__Recorded data__:

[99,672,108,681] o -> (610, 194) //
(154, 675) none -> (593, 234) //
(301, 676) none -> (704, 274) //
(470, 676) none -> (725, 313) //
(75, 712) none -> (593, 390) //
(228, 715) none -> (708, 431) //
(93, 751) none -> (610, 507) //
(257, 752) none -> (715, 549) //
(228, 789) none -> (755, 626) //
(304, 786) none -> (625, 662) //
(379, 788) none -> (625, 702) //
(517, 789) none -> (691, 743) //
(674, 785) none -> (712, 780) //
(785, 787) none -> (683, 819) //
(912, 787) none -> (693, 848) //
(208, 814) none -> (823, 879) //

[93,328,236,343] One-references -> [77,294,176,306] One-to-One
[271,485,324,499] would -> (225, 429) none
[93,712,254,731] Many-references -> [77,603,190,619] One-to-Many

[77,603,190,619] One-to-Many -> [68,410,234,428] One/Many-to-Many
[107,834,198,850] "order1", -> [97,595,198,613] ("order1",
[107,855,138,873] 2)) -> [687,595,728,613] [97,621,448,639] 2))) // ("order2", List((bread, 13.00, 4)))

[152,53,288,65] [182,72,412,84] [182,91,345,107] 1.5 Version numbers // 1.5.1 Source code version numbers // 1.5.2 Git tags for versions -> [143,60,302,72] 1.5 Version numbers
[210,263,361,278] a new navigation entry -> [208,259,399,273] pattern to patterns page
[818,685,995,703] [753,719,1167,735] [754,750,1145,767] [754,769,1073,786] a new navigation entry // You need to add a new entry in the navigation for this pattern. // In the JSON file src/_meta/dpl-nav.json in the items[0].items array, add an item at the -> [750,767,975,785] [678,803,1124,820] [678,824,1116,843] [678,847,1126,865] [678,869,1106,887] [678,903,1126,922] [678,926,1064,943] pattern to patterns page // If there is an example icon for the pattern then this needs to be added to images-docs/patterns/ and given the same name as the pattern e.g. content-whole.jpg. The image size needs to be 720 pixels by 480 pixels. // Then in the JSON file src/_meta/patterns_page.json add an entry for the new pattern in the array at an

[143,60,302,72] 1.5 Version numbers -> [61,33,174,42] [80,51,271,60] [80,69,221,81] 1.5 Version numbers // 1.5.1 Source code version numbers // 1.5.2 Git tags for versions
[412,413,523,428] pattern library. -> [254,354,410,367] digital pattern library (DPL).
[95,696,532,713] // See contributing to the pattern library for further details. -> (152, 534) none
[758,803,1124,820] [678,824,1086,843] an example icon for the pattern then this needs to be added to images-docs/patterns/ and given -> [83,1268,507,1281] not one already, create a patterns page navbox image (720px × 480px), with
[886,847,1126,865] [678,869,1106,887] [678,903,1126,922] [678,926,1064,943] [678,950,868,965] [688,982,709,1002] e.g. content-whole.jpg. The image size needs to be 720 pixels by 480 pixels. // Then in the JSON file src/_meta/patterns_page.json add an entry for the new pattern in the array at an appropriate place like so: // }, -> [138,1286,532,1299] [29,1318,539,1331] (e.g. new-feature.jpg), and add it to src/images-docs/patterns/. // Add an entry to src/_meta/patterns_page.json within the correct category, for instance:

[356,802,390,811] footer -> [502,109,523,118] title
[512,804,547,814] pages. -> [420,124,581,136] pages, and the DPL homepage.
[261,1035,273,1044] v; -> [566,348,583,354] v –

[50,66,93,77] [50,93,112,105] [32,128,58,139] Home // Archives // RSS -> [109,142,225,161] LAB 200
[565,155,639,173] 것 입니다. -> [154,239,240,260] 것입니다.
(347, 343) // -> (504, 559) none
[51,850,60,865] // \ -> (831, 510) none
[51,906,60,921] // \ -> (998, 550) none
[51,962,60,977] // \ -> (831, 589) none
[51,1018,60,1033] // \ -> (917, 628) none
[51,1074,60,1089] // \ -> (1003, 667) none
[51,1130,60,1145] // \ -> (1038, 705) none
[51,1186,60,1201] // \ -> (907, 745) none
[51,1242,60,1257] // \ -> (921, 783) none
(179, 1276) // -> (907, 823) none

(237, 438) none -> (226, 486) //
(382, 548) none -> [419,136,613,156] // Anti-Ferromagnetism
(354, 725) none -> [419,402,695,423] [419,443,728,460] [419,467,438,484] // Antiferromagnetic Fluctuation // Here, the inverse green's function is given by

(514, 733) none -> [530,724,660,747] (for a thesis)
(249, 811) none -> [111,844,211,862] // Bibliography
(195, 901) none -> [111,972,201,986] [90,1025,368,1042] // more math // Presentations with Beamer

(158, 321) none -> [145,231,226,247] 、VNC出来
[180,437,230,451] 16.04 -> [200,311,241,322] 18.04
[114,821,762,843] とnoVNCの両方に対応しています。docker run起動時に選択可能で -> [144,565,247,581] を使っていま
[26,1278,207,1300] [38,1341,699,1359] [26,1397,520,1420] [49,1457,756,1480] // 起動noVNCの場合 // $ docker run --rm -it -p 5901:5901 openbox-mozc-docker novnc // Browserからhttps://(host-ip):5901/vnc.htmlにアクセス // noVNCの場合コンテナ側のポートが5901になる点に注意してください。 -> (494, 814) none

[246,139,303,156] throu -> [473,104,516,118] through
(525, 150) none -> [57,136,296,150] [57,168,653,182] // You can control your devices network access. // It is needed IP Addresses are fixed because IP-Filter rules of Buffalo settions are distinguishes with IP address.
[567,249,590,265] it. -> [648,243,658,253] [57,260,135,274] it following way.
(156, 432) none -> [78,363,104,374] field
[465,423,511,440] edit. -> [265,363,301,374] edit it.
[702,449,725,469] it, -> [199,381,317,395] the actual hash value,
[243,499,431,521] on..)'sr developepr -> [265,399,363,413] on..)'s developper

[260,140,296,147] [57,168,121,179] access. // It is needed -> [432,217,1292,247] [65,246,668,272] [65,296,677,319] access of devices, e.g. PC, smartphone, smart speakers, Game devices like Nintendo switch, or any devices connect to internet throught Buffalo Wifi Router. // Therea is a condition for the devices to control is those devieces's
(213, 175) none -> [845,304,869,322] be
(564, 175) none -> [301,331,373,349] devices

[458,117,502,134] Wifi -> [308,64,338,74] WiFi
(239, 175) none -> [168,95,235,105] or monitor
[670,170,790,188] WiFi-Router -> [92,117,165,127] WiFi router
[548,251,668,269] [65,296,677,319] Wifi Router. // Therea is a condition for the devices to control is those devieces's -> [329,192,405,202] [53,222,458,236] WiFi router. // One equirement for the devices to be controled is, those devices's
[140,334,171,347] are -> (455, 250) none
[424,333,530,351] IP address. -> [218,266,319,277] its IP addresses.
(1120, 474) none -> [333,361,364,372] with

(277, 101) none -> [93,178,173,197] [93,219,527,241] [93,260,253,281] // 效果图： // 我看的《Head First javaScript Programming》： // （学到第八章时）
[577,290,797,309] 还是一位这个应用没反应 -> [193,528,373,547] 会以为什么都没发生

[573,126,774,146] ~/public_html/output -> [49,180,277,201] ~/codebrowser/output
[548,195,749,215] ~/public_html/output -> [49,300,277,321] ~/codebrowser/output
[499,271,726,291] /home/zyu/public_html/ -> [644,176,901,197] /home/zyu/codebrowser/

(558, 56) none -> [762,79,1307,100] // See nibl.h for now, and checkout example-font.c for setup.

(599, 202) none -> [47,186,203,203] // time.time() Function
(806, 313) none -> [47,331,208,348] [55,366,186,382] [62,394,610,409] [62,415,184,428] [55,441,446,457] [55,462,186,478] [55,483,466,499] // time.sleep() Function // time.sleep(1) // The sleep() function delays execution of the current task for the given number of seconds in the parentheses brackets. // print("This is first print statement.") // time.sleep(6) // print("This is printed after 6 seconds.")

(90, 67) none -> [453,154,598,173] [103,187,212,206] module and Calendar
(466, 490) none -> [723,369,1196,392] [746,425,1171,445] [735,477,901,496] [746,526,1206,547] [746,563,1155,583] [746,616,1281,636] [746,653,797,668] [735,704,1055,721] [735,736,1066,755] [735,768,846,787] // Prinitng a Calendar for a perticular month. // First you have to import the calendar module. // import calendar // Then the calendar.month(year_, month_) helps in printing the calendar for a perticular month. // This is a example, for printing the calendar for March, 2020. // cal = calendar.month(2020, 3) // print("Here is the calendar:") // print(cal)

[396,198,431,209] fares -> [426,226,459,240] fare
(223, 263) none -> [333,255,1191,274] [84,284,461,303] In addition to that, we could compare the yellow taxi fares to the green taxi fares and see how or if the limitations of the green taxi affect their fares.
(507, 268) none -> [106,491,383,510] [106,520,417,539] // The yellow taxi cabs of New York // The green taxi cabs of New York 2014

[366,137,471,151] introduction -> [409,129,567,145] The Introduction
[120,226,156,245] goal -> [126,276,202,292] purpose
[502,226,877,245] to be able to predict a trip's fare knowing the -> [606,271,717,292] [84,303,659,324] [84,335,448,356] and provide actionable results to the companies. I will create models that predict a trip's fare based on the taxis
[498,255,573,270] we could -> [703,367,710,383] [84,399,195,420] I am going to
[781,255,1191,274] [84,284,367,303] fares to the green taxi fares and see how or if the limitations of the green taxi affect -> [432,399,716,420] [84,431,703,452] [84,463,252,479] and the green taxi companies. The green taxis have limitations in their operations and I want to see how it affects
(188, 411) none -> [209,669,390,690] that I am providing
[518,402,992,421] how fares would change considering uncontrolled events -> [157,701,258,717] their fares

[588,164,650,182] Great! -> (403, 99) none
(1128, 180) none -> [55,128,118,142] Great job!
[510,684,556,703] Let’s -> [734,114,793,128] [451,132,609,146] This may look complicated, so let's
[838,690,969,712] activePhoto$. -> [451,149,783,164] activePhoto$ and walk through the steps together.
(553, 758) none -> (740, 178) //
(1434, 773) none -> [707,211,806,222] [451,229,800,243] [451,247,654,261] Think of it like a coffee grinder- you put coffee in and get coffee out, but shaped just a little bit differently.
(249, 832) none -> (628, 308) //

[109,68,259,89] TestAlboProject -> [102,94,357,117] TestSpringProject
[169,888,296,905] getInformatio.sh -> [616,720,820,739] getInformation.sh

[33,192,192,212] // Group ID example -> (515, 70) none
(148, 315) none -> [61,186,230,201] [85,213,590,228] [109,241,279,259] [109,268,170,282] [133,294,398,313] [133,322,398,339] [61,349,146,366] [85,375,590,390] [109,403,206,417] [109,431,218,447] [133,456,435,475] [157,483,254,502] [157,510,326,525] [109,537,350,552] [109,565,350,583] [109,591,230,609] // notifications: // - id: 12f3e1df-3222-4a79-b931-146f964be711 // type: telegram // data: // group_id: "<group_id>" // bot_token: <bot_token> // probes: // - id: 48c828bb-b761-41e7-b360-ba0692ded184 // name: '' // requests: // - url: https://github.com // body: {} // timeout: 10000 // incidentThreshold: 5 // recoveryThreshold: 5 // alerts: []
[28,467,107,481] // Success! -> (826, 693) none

__Problem requirements__:
Going back over the entries above, copy word for word every line from the one that has "(1120, 474) none -> [333,361,364,372] with" on through the one that has "[577,290,797,309] 还是一位这个应用没反应 ->".

__Response below__:
(1120, 474) none -> [333,361,364,372] with

(277, 101) none -> [93,178,173,197] [93,219,527,241] [93,260,253,281] // 效果图： // 我看的《Head First javaScript Programming》： // （学到第八章时）
[577,290,797,309] 还是一位这个应用没反应 -> [193,528,373,547] 会以为什么都没发生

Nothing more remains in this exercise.